Risponde al telefono e la sua voce teatrale è inconfondibile. Monica Guerritore, indiscussa protagonista della cultura italiana, racconta il suo viaggio futuro, la sua idea di teatro, i volti femminili del suo prossimo spettacolo e indica ai giovani cosa vuol dire essere attori, veri.

 

Il tuo più bel ricordo di un Natale passato?

A casa con le mie bambine, Maria e Lucia, quando erano molto piccole. Io e il padre, Gabriele Lavia, da attori, abbiamo inscenato l’arrivo di Babbo Natale. Gabriele sarebbe dovuto entrare bofonchiando solo due parole. Invece si è intrattenuto in un lungo monologo fino a quando una delle due bimbe si è insospettita e l’ha quasi scoperto.

 

Il viaggio che si augura di fare?

Io adoro il Grande Nord. Vorrei andare alle Isole Svalbard, al Polo. E poi, se fossi più giovane, punterei a Marte, perché prima o poi l’uomo ci arriverà.

 

Nella speranza che il Covid-19 ci abbandoni presto, cosa ha imparato in questi mesi?

È un’esperienza talmente dirompente e lunga da essersi già sedimentata dentro di noi. Conserveremo la consapevolezza di non essere onnipotenti e immortali, per riscoprire il senso spirituale dell’esistenza. E forse alla fine di tutto avremo imparato a convivere con la solitudine, sentendoci più simili l’uno all’altro. Penso, infine, che siamo usciti dal frastuono, da alcune dipendenze e schizofrenie del passato.

Monica Guerritore interpreta Giovanna d’Arco

Monica Guerritore interpreta Giovanna d’Arco

Quanto può aiutarci la cultura in questo momento? Lei ha proposto al presidente del Consiglio un progetto per la tv, in cosa consiste?

Credo che il teatro abbia la forza di far riflettere sulle dinamiche complesse degli esseri umani. Durante gli ultimi Stati generali della cultura ho chiesto di poter adattare la narrazione e i testi teatrali al mezzo televisivo, una volta a settimana, il pomeriggio del sabato o della domenica.

 

Lo spettacolo Quel che so di lei, prodotto dalla Fondazione Teatro della Toscana, che lei dirigerà e interpreterà nei prossimi mesi al Teatro della Pergola di Firenze, racconta il femminicidio di Giulia Trigona, avvenuto nel 1911…

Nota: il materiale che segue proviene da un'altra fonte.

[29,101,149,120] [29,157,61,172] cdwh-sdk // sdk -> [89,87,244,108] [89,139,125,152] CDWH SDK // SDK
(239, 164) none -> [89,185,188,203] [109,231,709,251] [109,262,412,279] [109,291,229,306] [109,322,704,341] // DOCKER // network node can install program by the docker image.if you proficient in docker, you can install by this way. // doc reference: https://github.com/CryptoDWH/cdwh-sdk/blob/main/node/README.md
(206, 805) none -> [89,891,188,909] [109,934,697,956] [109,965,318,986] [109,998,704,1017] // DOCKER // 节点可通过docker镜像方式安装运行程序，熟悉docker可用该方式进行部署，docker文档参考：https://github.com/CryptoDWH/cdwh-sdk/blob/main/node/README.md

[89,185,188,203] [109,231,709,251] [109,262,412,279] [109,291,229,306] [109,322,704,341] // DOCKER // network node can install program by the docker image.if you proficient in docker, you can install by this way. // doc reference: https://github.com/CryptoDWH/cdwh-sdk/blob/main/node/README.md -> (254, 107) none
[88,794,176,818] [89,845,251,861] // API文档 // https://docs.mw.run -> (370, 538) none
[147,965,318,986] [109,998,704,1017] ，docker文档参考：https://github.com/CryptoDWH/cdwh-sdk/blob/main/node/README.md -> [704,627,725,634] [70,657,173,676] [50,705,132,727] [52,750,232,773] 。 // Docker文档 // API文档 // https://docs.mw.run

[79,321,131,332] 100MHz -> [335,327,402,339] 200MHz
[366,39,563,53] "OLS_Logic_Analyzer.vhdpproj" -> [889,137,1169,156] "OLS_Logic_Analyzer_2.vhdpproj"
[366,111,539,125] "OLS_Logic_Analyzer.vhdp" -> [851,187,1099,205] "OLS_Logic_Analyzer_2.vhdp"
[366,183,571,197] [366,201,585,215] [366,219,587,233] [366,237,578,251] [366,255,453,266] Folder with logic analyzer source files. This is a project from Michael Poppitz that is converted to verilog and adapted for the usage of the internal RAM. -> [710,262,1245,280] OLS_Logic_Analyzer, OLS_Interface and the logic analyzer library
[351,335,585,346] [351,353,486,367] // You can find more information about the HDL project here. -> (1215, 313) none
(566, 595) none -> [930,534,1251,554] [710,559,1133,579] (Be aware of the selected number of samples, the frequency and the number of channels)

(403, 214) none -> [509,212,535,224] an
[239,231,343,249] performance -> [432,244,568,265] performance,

La vittima era la zia di Giuseppe Tomasi di Lampedusa, scrittore e aristocratico palermitano. Sposata con l’allora sindaco di Palermo Romualdo Trigona, subisce un crollo mentale a causa del tradimento del marito. A una festa, alla quale si reca tutta vestita di nero, incontra Vincenzo Paternò, un arrivista che vede in lei una preda. Si lascia travolgere in una relazione, ma verrà uccisa dal suo amante in un albergo di Roma.

 

La storia racconta anche la molteplicità del femminile attraverso l’aiuto di sette donne. Perché ha scelto proprio loro?

Sono emblematiche: ognuna di loro, chiusa in una stanza, racconta un momento fatale della vita. Si tratta di donne dell’800 prigioniere di amori turbolenti, quasi tutte nate dalla letteratura, a eccezione di Oriana Fallaci. Sono personaggi che continuano a tenere imbrigliate anche le donne contemporanee che, invece, dovrebbero distaccarsi da loro.

 

Sul palco anche sette allieve diplomate. Cosa insegna di solito ai giovani attori?

Che il nostro mestiere ha una forza misteriosa capace da millenni di far sognare a occhi aperti e rendere le ombre vive. Andare a teatro è sistemare il caos. Essere attori vuol dire condividere un modo di essere del personaggio che interpreti, dargli cuore, carne e intelligenza.

 

Lei ha ricoperto molti ruoli drammatici e seri. Un personaggio differente?

In una prossima serie tv sarò Fiorella Totti. Mi sono divertita a vestire i panni di una donna romana semplice, che ha fatto di tutto per spronare il figlio Francesco a diventare un campione di calcio.